The National Bank of Poland (NBP) has maintained its policy rate at 3.75%, with market participants expecting no further changes through 2026, according to Societe Generale analysts [1]. The EUR/PLN currency pair is drifting lower towards 4.22, having reversed its previous spike that was driven by conflict in the Middle East [1]. Despite the stabilization in the currency, Polish government bonds continue to trade at yields significantly above pre-conflict levels, with the 10-year POLGB yield remaining about 65 basis points higher than the pre-conflict level of 4.92% [1].
Societe Generale notes that Governor Glapinski's upcoming press conference is anticipated to be uneventful unless he adopts an unexpectedly hawkish tone [1]. The steady policy stance and the lack of anticipated rate changes suggest a period of stability for Polish monetary policy, though the bond market has yet to fully recover from recent volatility [1].

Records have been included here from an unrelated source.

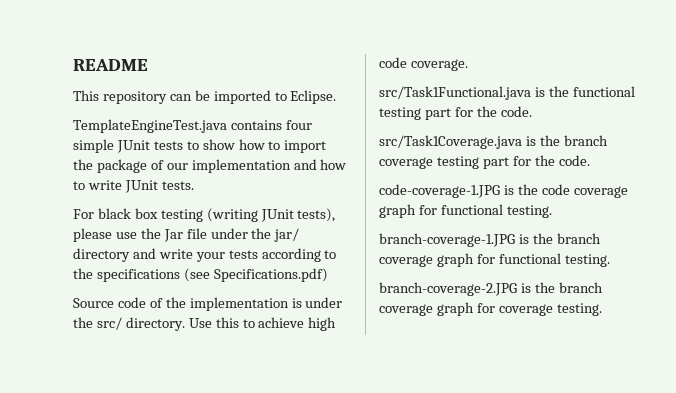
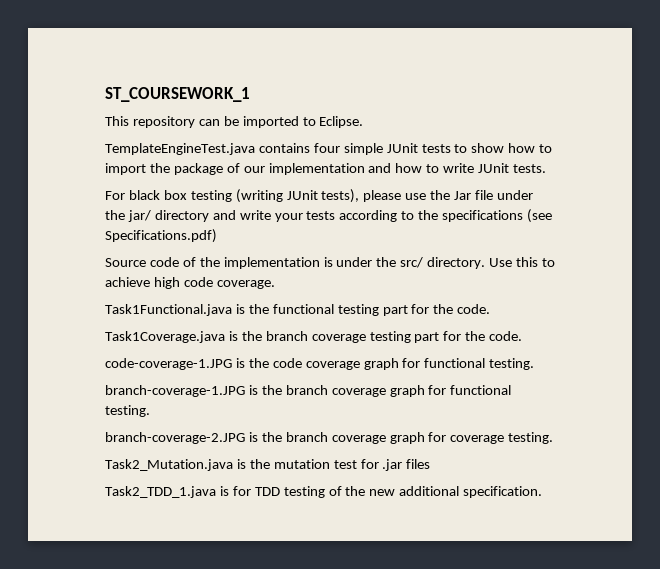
[73,59,148,71] README -> [105,87,250,102] ST_COURSEWORK_1
[379,86,531,100] src/Task1Functional.java -> [105,304,232,316] Task1Functional.java
[379,135,522,149] src/Task1Coverage.java -> [105,331,225,343] Task1Coverage.java
(602, 309) none -> [105,459,431,471] [105,486,543,498] // Task2_Mutation.java is the mutation test for .jar files // Task2_TDD_1.java is for TDD testing of the new additional specification.

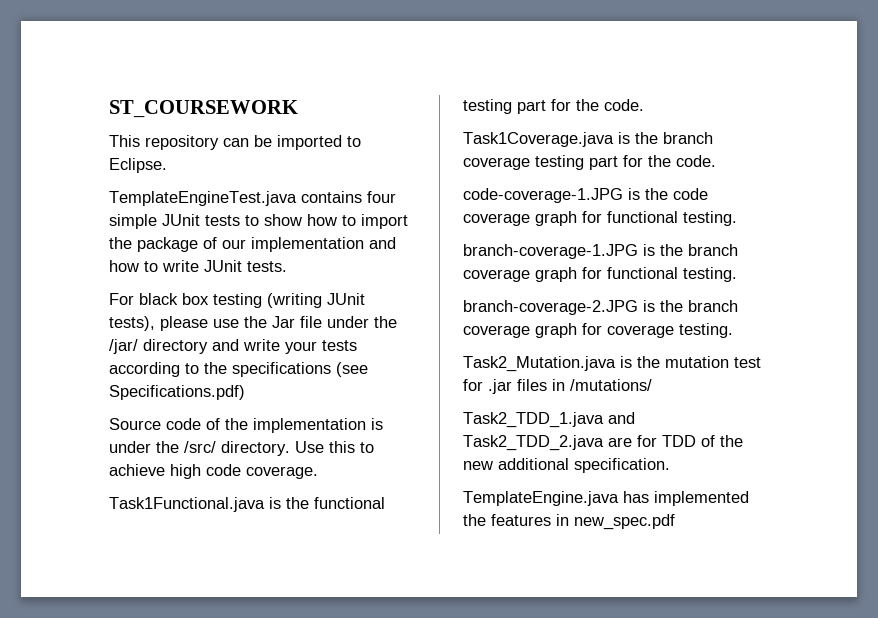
[105,87,250,102] ST_COURSEWORK_1 -> [109,100,298,118] ST_COURSEWORK
[127,210,151,222] jar/ -> [109,339,138,354] /jar/
[400,257,424,268] src/ -> [184,441,216,453] /src/
(431, 464) none -> [552,379,652,391] in /mutations/
[219,486,229,496] is -> [608,412,635,424] [463,435,632,451] and Task2_TDD_2.java are
[283,486,325,498] testing -> (696, 441) none
(543, 492) none -> [463,491,749,506] [463,514,675,530] // TemplateEngine.java has implemented the features in new_spec.pdf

Overall, the market reaction has been muted, with the EUR/PLN gradually returning to pre-conflict levels and no immediate shifts expected in monetary policy. The focus now turns to Governor Glapinski's remarks for any potential surprises, though expectations remain low for significant developments [1].
CONCLUSION
The National Bank of Poland's decision to keep rates unchanged at 3.75% has led to a gradual decline in EUR/PLN, reversing earlier conflict-driven gains. With markets pricing in no further rate changes through 2026 and bond yields still elevated, the outlook remains stable barring any unexpected hawkish signals from the NBP governor.